◆ ACTIVITY
This exercise asks for an exact copy of every entry below, with pictures omitted.

Version difference data

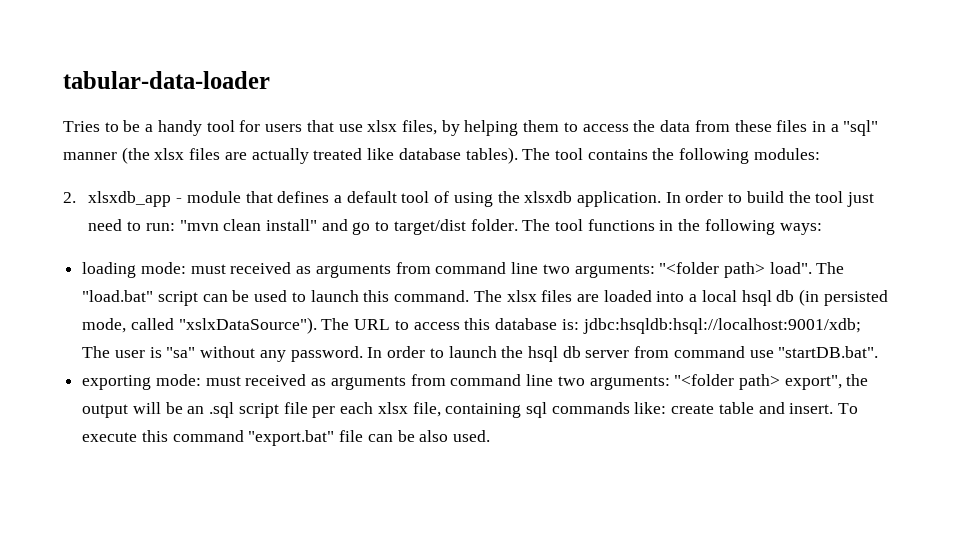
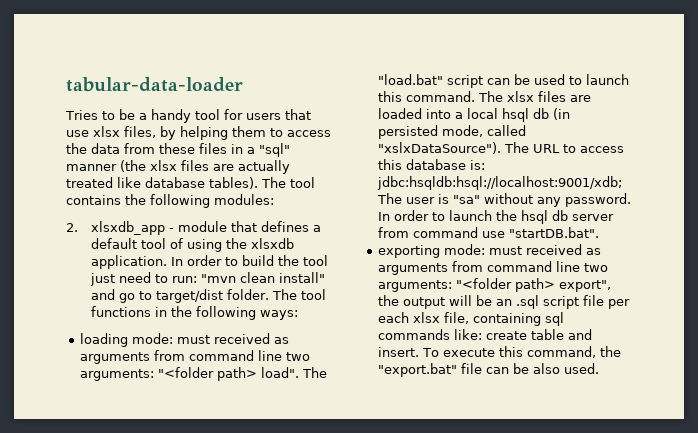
[172,430,244,442] command -> [527,346,622,358] command, the

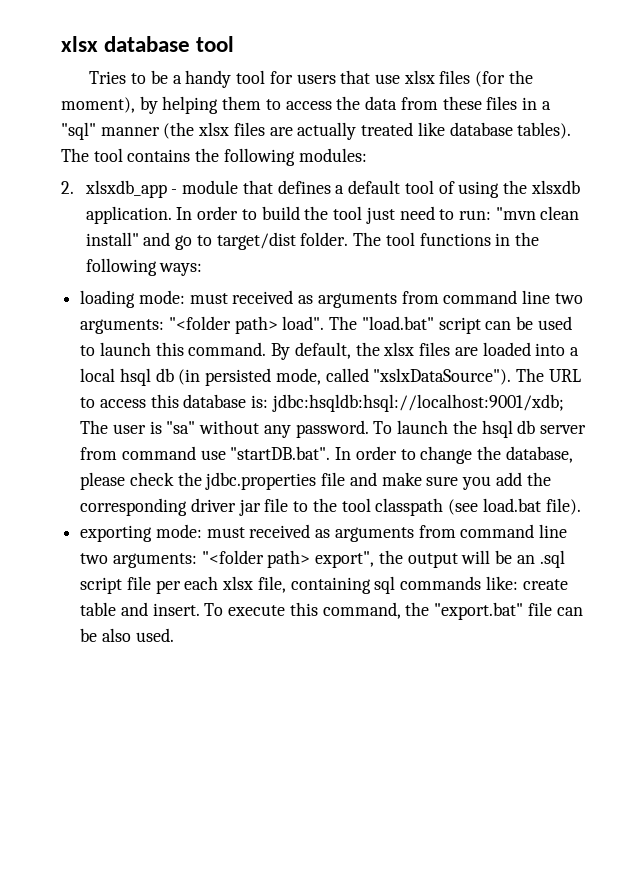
[66,77,243,92] tabular-data-loader -> [61,36,235,52] xlsx database tool
[124,126,156,138] files, -> [439,70,533,87] [61,97,135,113] files (for the moment),
[478,91,504,102] The -> [271,342,380,360] By default, the
[378,210,446,221] In order to -> [373,421,393,434] To
(600, 232) none -> [335,446,573,464] [80,472,551,490] [80,498,581,516] In order to change the database, please check the jdbc.properties file and make sure you add the corresponding driver jar file to the tool classpath (see load.bat file).

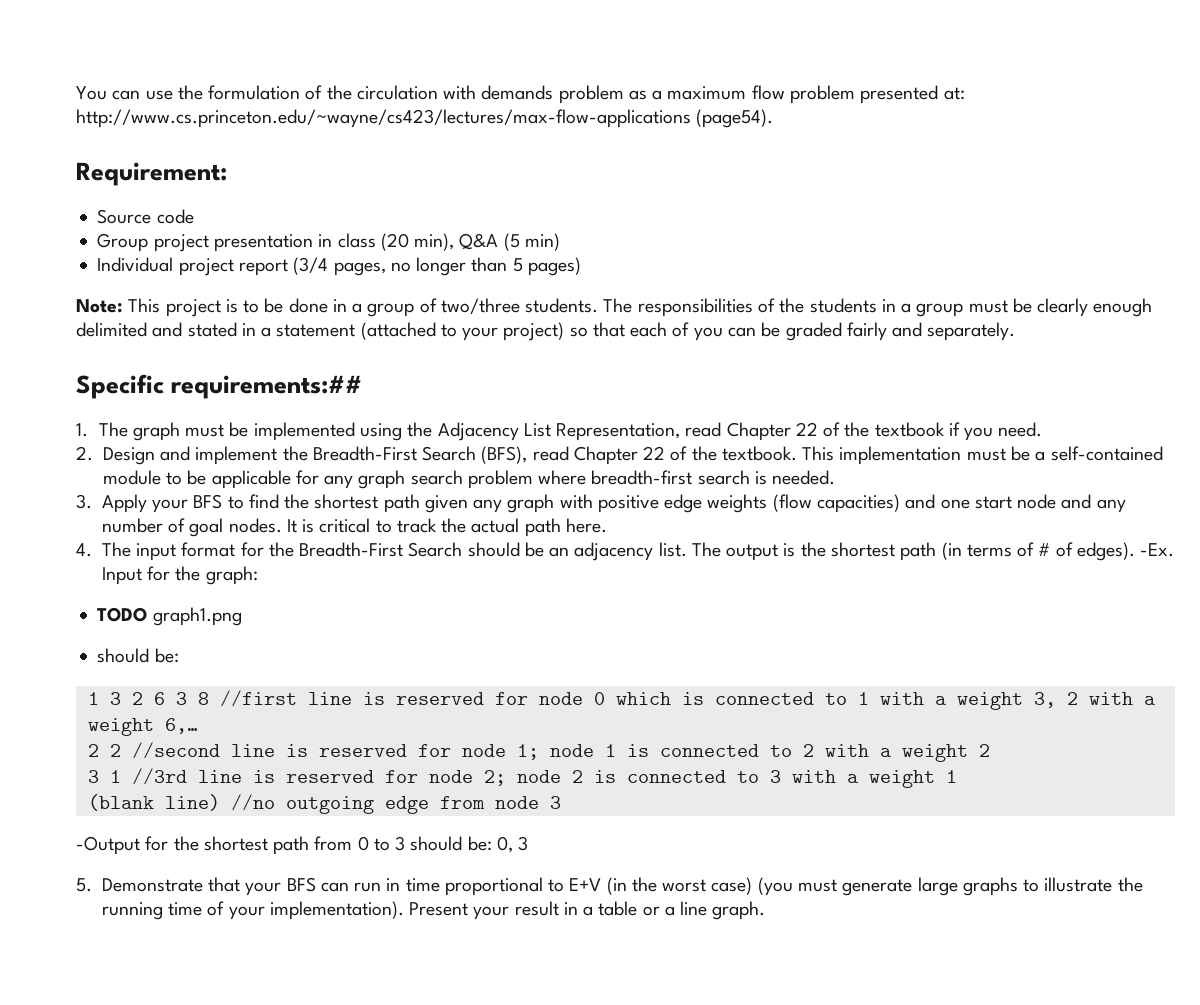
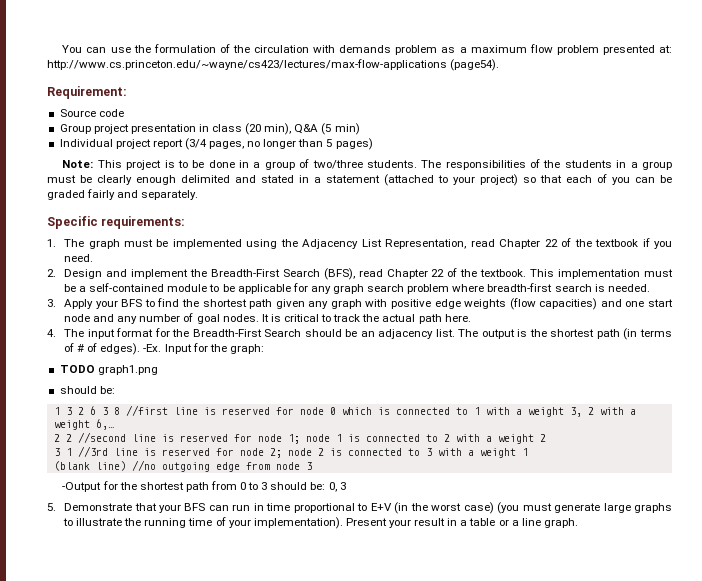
[171,375,363,399] requirements:## -> [101,216,186,229] requirements:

◆ TASK OUTPUT
[172,430,244,442] command -> [527,346,622,358] command, the

[66,77,243,92] tabular-data-loader -> [61,36,235,52] xlsx database tool
[124,126,156,138] files, -> [439,70,533,87] [61,97,135,113] files (for the moment),
[478,91,504,102] The -> [271,342,380,360] By default, the
[378,210,446,221] In order to -> [373,421,393,434] To
(600, 232) none -> [335,446,573,464] [80,472,551,490] [80,498,581,516] In order to change the database, please check the jdbc.properties file and make sure you add the corresponding driver jar file to the tool classpath (see load.bat file).

[171,375,363,399] requirements:## -> [101,216,186,229] requirements:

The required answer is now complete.